Comparison of Remifentanil With Fentanyl for Deep Sedation in Oral Surgery

Purpose

The aim of this study was to compare recovery for oral surgery patients given a deep sedation regimen of midazolam, propofol, and remifentanil with a standard control of fentanyl in place of remifentanil.

Materials and Methods

This investigation was designed as a randomized, prospective, single-blinded controlled study. Group 1, the control, received midazolam 0.03 mg/kg, fentanyl 1 μg/kg, and propofol initially at 140 μg/kg/min.
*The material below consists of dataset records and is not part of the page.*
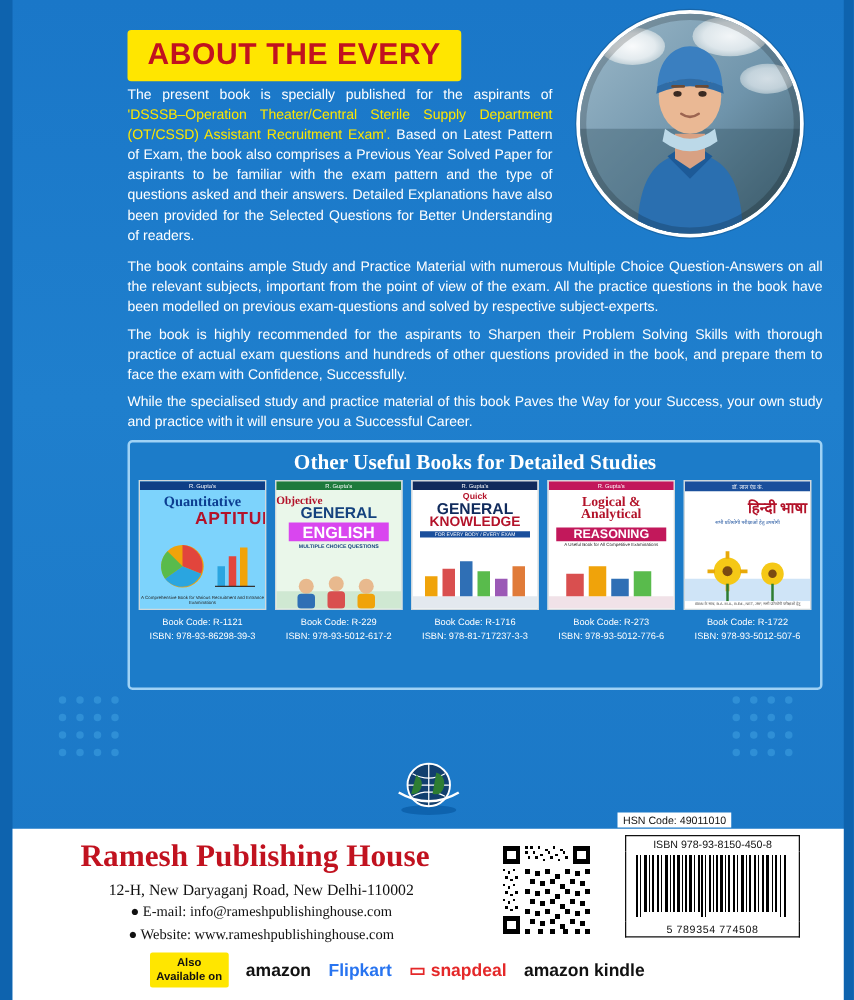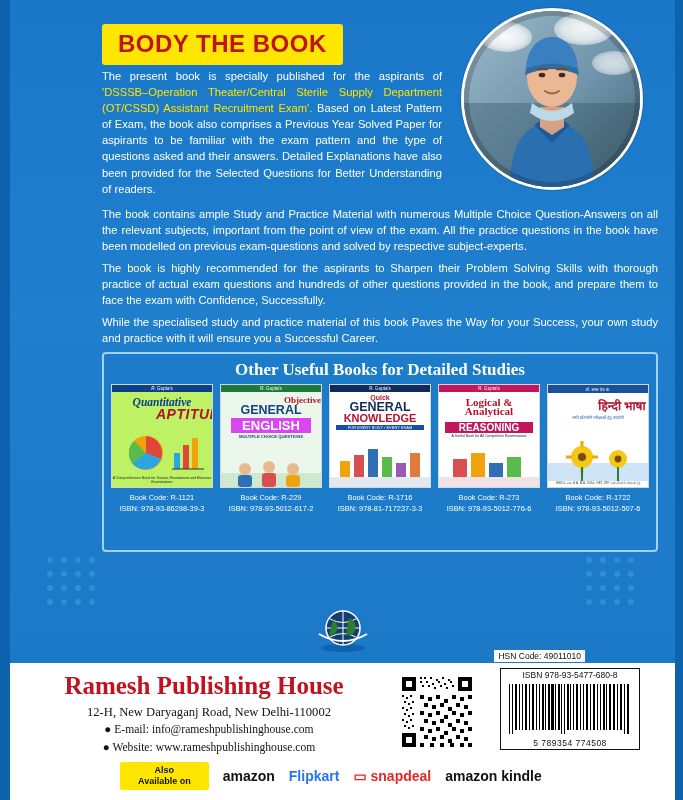--- a/index.html
+++ b/index.html
@@ -92,21 +92,21 @@
     position:relative;
     overflow:hidden;
     background:#fff;
   }
   .bc-sub { text-align:center; font-size:4.6px; margin-top:1px; }
   .book-code {
     text-align:center; color:#ffffff; font-size:7.4px; margin-top:4px; line-height:11px;
   }
 
   
-  .cover1 { background:#bef264;font-style:italic; }
+  .cover1 { background:#7dd3fc; }
   .cover2 { background:#eaf7ea; }
   .cover3 { background:#ffffff; }
   .cover4 { background:#ffffff; }
   .cover5 { background:#ffffff; }
 
   
   .tagline {
     position:absolute; left:0; top:566px; width:665px;
     text-align:center;
     color:#ffffff;
@@ -160,38 +160,38 @@
   .barcode { height:56px; background:#fff; border:1px solid #111; border-top:none; border-bottom:none; display:flex; align-items:stretch; padding:3px 6px; }
   .barnum { font-size:8.5px; text-align:center; color:#111; border:1px solid #111; border-top:none; padding:1px 0; letter-spacing:0.5px; }
 
   
   .retail {
     position:absolute; left:110px; top:762px; width:455px; height:28px;
     display:flex; align-items:center;
   }
   .also-box {
     background:#ffe600; color:#111; font-size:9px; font-weight:bold;
-    text-align:center; line-height:11px; padding:3px 18px; border-radius:2px;
+    text-align:center; line-height:11px; padding:3px 5px; border-radius:2px;
   }
   .retailer { font-size:14px; font-weight:bold; margin-left:14px; color:#111; font-family:"Liberation Sans", sans-serif; }
   .r-amazon { color:#111; }
   .r-flipkart { color:#2874f0; }
   .r-snapdeal { color:#e42829; }
   .r-kindle { color:#111; }
 </style>
 </head>
 <body>
 
 <div class="page">
   <div class="edge-left"></div>
   <div class="edge-right"></div>
 
   <div class="content">
 
-    <div class="about-heading">BODY THE BOOK</div>
+    <div class="about-heading">ABOUT THE EVERY</div>
 
     <div class="photo-circle">
       <svg width="176" height="176" viewBox="0 0 176 176" xmlns="http://www.w3.org/2000/svg">
         <defs>
           <linearGradient id="bgG" x1="0" y1="0" x2="1" y2="1">
             <stop offset="0%" stop-color="#9db9c9"></stop>
             <stop offset="55%" stop-color="#6f94ab"></stop>
             <stop offset="100%" stop-color="#40606f"></stop>
           </linearGradient>
           <radialGradient id="lamp" cx="0.5" cy="0.5" r="0.5">
@@ -259,21 +259,21 @@
             </svg>
             <div class="bc-sub" style="position:absolute;bottom:3px;left:0;width:100%;font-size:3.6px;color:#222;">A Comprehensive Book for Various Recruitment and Entrance Examinations</div>
           </div>
           <div class="book-code">Book Code: R-1121</div>
           <div class="book-code" style="margin-top:0">ISBN: 978-93-86298-39-3</div>
         </div>
 
         <div class="book-cell">
           <div class="book-cover cover2">
             <div style="background:#1e7a3c;color:#fff;font-size:4.6px;text-align:center;padding:1px 0;">R. Gupta's</div>
-            <div style="color:#b3132a;font-size:9px;font-weight:bold;text-align:right;margin-top:3px;font-family:'Liberation Serif',serif;">Objective</div>
+            <div style="color:#b3132a;font-size:9px;font-weight:bold;text-align:left;margin-top:3px;font-family:'Liberation Serif',serif;">Objective</div>
             <div style="color:#14427e;font-size:12.5px;font-weight:bold;text-align:center;margin-top:-2px;">GENERAL</div>
             <div style="background:#d946ef;color:#fff;font-size:13px;font-weight:bold;text-align:center;margin:1px 10px 0 10px;">ENGLISH</div>
             <div style="font-size:4.2px;text-align:center;color:#14427e;margin-top:1px;font-weight:bold;">MULTIPLE CHOICE QUESTIONS</div>
             <svg width="102" height="40" viewBox="0 0 102 40" style="position:absolute;bottom:0;left:0;">
               <rect x="0" y="26" width="102" height="14" fill="#cfe8d2"></rect>
               <circle cx="24" cy="22" r="6" fill="#e8b98e"></circle>
               <rect x="17" y="28" width="14" height="12" rx="3" fill="#2f6fb5"></rect>
               <circle cx="48" cy="20" r="6" fill="#e8b98e"></circle>
               <rect x="41" y="26" width="14" height="14" rx="3" fill="#d94f4f"></rect>
               <circle cx="72" cy="22" r="6" fill="#e8b98e"></circle>
@@ -509,21 +509,21 @@
         <rect x="10" y="34" width="2" height="2"></rect>
           <rect x="15" y="34" width="2" height="2"></rect>
           <rect x="20" y="34" width="2" height="2"></rect>
           <rect x="25" y="34" width="2" height="2"></rect>
           <rect x="30" y="34" width="2" height="2"></rect>
           <rect x="34" y="34" width="2" height="2"></rect>
       </g>
     </svg>
 
     <div class="isbn-box">
-      <div class="isbn-text">ISBN 978-93-5477-680-8</div>
+      <div class="isbn-text">ISBN 978-93-8150-450-8</div>
       <div class="barcode">
         <svg width="128" height="50" viewBox="0 0 128 50" shape-rendering="crispEdges">
           <rect width="128" height="50" fill="#fff"></rect>
           <g fill="#000">
             <rect x="2" y="0" width="1.5" height="50"></rect>
               <rect x="5" y="0" width="1" height="50"></rect>
             <rect x="8" y="0" width="2.5" height="46"></rect>
               <rect x="12" y="0" width="1" height="46"></rect>
             <rect x="15" y="0" width="1.5" height="46"></rect>
               <rect x="18.5" y="0" width="2" height="46"></rect>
Group 2 received midazolam 0.03 mg/kg, remifentanil: propofol (1:500) given at an initial propofol infusion rate of 40 μg/kg/min. Outcome measures included time to response to verbal command, Aldrete score = 9, Postanesthesia Discharge Scoring System = 7, and assessment by the Digit Symbol Substitution Test.

Results

Forty-seven subjects were entered in the study. Baseline findings were homogenous between the 2 groups. Subjects in group 2 recovered earlier (P < .005) and required less propofol for both the induction (0.8 ± 0.4 versus 1.2 ± 0.6 mg/kg; mean ± SD, P < .01) and maintenance of deep sedation (46 ± 9 versus 131 ± 17 μg/kg/min; P < .005). There were minor differences in vital signs.

Conclusions

This study demonstrated that this remifentanil regimen provided significantly more rapid recovery and used significantly less propofol compared with the fentanyl regimen.